Introduction to Nested Designs

Building on the Complete Block Design

The Split Plot, or Repeated Measures design is very similar to the Complete Block design, CB[1], with an extra wrinkle. Namely, an additional factor, referred to as the between-block factor, is added to the design. In the Complete Block design, blocks all come from the same population. In this new design, blocks can be assigned to different treatments (or for an observational factor, each block belongs to a different group). Thus, each level of the block factor is nested inside of the between-block factor; as a result, we often call these types of designs “nested designs”.

An example can make this more clear. Let’s start with a Complete Block experiment we are already familiar with…(wait for it)…the toothbrush example! Recall that a Complete Block design was described in detail on the Complete Block page. In summary, in that complete block design each person used each of the toothbrushes for a period of time. The order in which the brushes were used was randomized within each individual person.

But what if each block is different in some way? How can variation in the response due to different types of blocks be accounted for.
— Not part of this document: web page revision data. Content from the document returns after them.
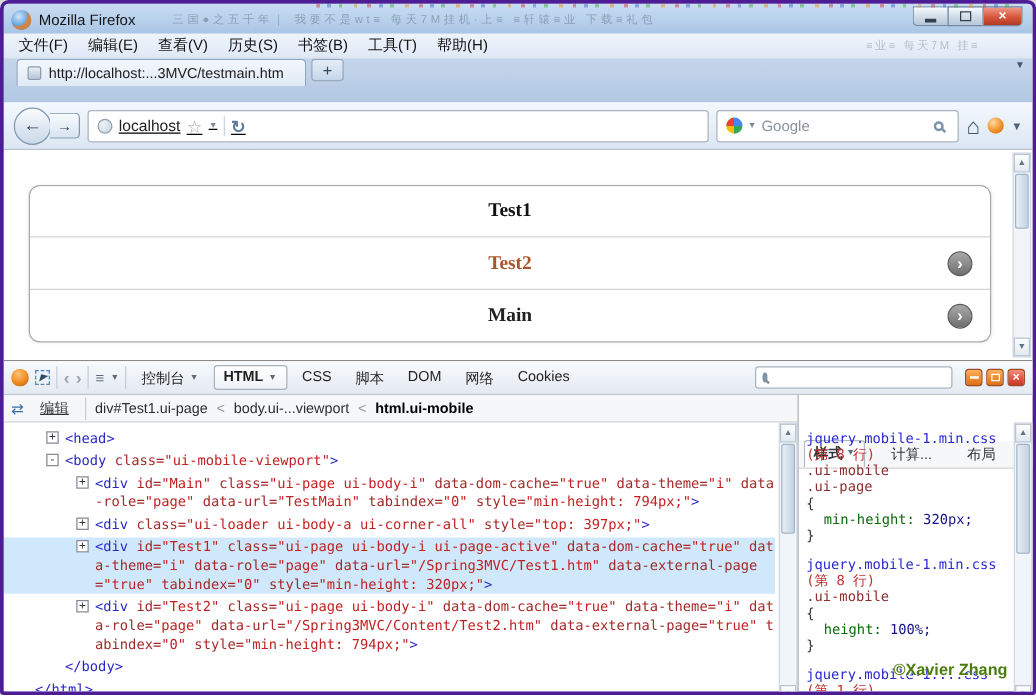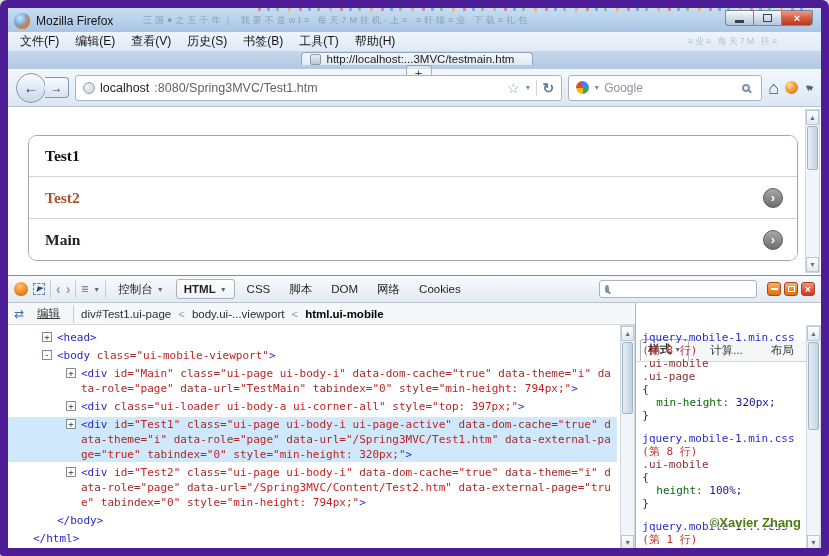--- a/index.html
+++ b/index.html
@@ -1,18 +1,18 @@
 <!DOCTYPE html>
 <html style="--link-orange: #a8542c; --selected-row: #cfe8fb; --tag-blue: #2828c8; --attr-red: #a52a2a; --value-red: #c32222; --css-file-blue: #2a2ad0; --css-line-red: #c03030; --css-sel: #8b2e2e; --prop-green: #0a6b0a; --prop-navy: #16168c; --firebug-close: #e25845;"><head>
 <meta charset="utf-8">
 <style>
   * { box-sizing: border-box; margin: 0; padding: 0; }
   body { margin: 0; background: #ddd; font-family: "Liberation Sans", sans-serif; }
 
-  .window { position: relative; width: 829px; height: 556px; border: 8px solid #4c1d95;
+  .window { position: relative; width: 829px; height: 556px; border: 3px solid #4c1d95;
             border-radius: 7px 7px 3px 3px; overflow: hidden; background: #fff;
             font-family: "Liberation Sans", sans-serif; }
 
   .top-noise { position: absolute; top: 0; left: 250px; right: 12px; height: 3px; z-index: 6; opacity: .45;
     background: repeating-linear-gradient(90deg,#c33 0 3px,transparent 3px 9px,#36c 9px 12px,transparent 12px 18px,#3a3 18px 21px,transparent 21px 30px,#e80 30px 33px,transparent 33px 41px); }
 
   
   .titlebar { height: 24px; background: linear-gradient(#c9ddf2,#a9c5e5); display: flex; align-items: center;
               padding: 2px 6px 0 6px; position: relative; }
   .ff-icon { width: 16px; height: 16px; border-radius: 50%; flex: 0 0 16px;
@@ -30,41 +30,41 @@
   .g-tmin { width: 9px; height: 3px; background: #33414f; margin-top: 6px; }
   .g-tmax { width: 9px; height: 8px; border: 1px solid #33414f; }
 
   
   .menubar { height: 20px; background: linear-gradient(#eef4fb,#dfe9f6); border-bottom: 1px solid #c9d6e6;
              display: flex; align-items: center; padding: 0 4px; font-size: 12px; color: #141414; position: relative; }
   .menu-item { padding: 1px 8px; }
   .ghost2 { position: absolute; right: 42px; font-size: 9px; color: #4a5a6a; opacity: .32; letter-spacing: 2px; }
 
   
-  .tabbar { height: 17px; background: linear-gradient(#c4d6eb,#b2c8e2); display: flex; align-items: center; padding: 0 6px 0 10px; flex-direction: column; }
+  .tabbar { height: 35px; background: linear-gradient(#c4d6eb,#b2c8e2); display: flex; align-items: flex-start; padding: 0 6px 0 10px; }
   .tab { height: 22px; width: 232px; background: linear-gradient(#f4f8fd,#dfe9f5); border: 1px solid #91a5bd; border-bottom: none;
          border-radius: 4px 4px 0 0; display: flex; align-items: center; padding: 0 8px; gap: 6px; font-size: 11.5px; color: #1c1c1c; }
   .favicon { width: 11px; height: 11px; border-radius: 2px; background: linear-gradient(#e8eef5,#b8c6d6); border: 1px solid #8a9cb0; flex: 0 0 11px; }
   .tab-title { white-space: nowrap; overflow: hidden; }
   .newtab { width: 26px; height: 18px; margin: 0 0 2px 4px; border-radius: 3px; font-size: 13px; color: #345;
             display: flex; align-items: center; justify-content: center;
             background: linear-gradient(rgba(255,255,255,.55),rgba(255,255,255,.15)); border: 1px solid rgba(110,132,158,.6); }
   .tablist-drop { margin-left: auto; margin-bottom: 6px; font-size: 8px; color: #44586e; }
 
   
   .navbar { height: 38px; background: linear-gradient(#f3f8fd,#dce7f3); border-bottom: 1px solid #b4c2d2;
             display: flex; align-items: center; padding: 0 8px; gap: 6px; }
   .back-btn { width: 30px; height: 30px; border-radius: 50%; border: 1px solid #8098b2; flex: 0 0 30px;
               background: linear-gradient(#fbfdfe,#dde7f2 55%,#cbd9e8); display: flex; align-items: center; justify-content: center;
               font-size: 15px; color: #2e3e4e; font-weight: bold; }
   .fwd-btn { width: 24px; height: 21px; margin-left: -7px; border: 1px solid #8098b2; border-left: none; border-radius: 0 4px 4px 0;
              background: linear-gradient(#f8fbfe,#d8e3ef); display: flex; align-items: center; justify-content: center;
              font-size: 12px; color: #2e3e4e; }
   .urlbar { flex: 1; height: 26px; background: #fff; border: 1px solid #aab4c0; border-radius: 3px;
-            display: flex; align-items: center; padding: 0 7px; gap: 5px; font-size: 12.5px; }
+            display: flex; align-items: center; padding: 0 7px; gap: 5px; font-size: 12.5px; text-decoration: underline; }
   .globe { width: 12px; height: 12px; border-radius: 50%; border: 1px solid #90a0b0; flex: 0 0 12px;
            background: radial-gradient(circle at 35% 35%, #eef4f9, #c3d2df); }
   .url-host { color: #1e1e1e; }
   .url-rest { color: #636363; flex: 1; white-space: nowrap; overflow: hidden; }
   .star { color: #9aa6b4; font-size: 14px; }
   .tiny-caret { font-size: 7px; color: #7a8a9a; }
   .sep-v { width: 1px; height: 16px; background: #ccd5df; }
   .reload { color: #5f7c9c; font-size: 14px; font-weight: bold; }
   .searchbar { width: 194px; height: 26px; background: #fff; border: 1px solid #aab4c0; border-radius: 3px;
                display: flex; align-items: center; padding: 0 7px; gap: 4px; font-size: 12px; }
@@ -77,21 +77,21 @@
   .home-btn { font-size: 18px; color: #43566b; line-height: 18px; }
   .addon-btn { width: 13px; height: 13px; border-radius: 50%;
                background: radial-gradient(circle at 35% 30%,#ffd9a0,#ef8a1f 60%,#c96a10); }
   .navdrop { font-size: 9px; color: #51647a; }
 
   
   .content { position: relative; height: 168px; background: #fff; }
   .listbox { position: absolute; left: 20px; top: 28px; width: 770px; border: 1px solid #a8a8a8; border-radius: 9px;
              overflow: hidden; box-shadow: 0 0 3px rgba(0,0,0,.08); }
   .lrow { position: relative; display: flex; align-items: center; padding: 0 16px; background: #fff;
-          font-family: "Liberation Serif", "DejaVu Serif", serif; font-weight: bold; font-size: 15.5px; }
+          font-family: "Liberation Serif", "DejaVu Serif", serif; font-weight: bold; font-size: 15.5px; justify-content: center; }
   .lrow.header { height: 40px; color: #111; }
   .lrow.link { height: 42px; border-top: 1px solid #d4d4d4; }
   .label-orange { color: var(--link-orange, #a8542c); }
   .label-dark { color: #222; }
   .chev { position: absolute; right: 14px; top: 50%; transform: translateY(-50%); width: 20px; height: 20px; border-radius: 50%;
           background: linear-gradient(#a9a9a9,#6e6e6e); border: 1px solid #5a5a5a; color: #fff; display: flex; align-items: center;
           justify-content: center; font-size: 13px; font-family: "Liberation Sans", sans-serif; font-weight: bold; padding-bottom: 1px; }
 
   
   .sbar { position: absolute; width: 15px; background: #f1f5f9; border: 1px solid #d0d9e2; }
@@ -216,21 +216,20 @@
     <div class="newtab">+</div>
     <span class="tablist-drop">▼</span>
   </div>
 
   <div class="navbar">
     <div class="back-btn">←</div>
     <div class="fwd-btn">→</div>
     <div class="urlbar">
       <span class="globe"></span>
       <span class="url-host">localhost</span>
-      <span class="url-rest">:8080/Spring3MVC/Test1.htm</span>
       <span class="star">☆</span>
       <span class="tiny-caret">▼</span>
       <span class="sep-v"></span>
       <span class="reload">↻</span>
     </div>
     <div class="searchbar">
       <span class="glogo"></span>
       <span class="tiny-caret">▼</span>
       <span class="stext">Google</span>
       <span class="mag"></span>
For example, maybe some of the blocks (people) are adults and some are children. I may be interested in understanding how each brush performs in the two populations. I could even investigate the interaction of brush with age. For example, if one of the brushes performs better with children than with adults, I may want to market the brush as a children’s brush. In this case, “adult” and “child” are levels of the age factor, which is called a between-block factor.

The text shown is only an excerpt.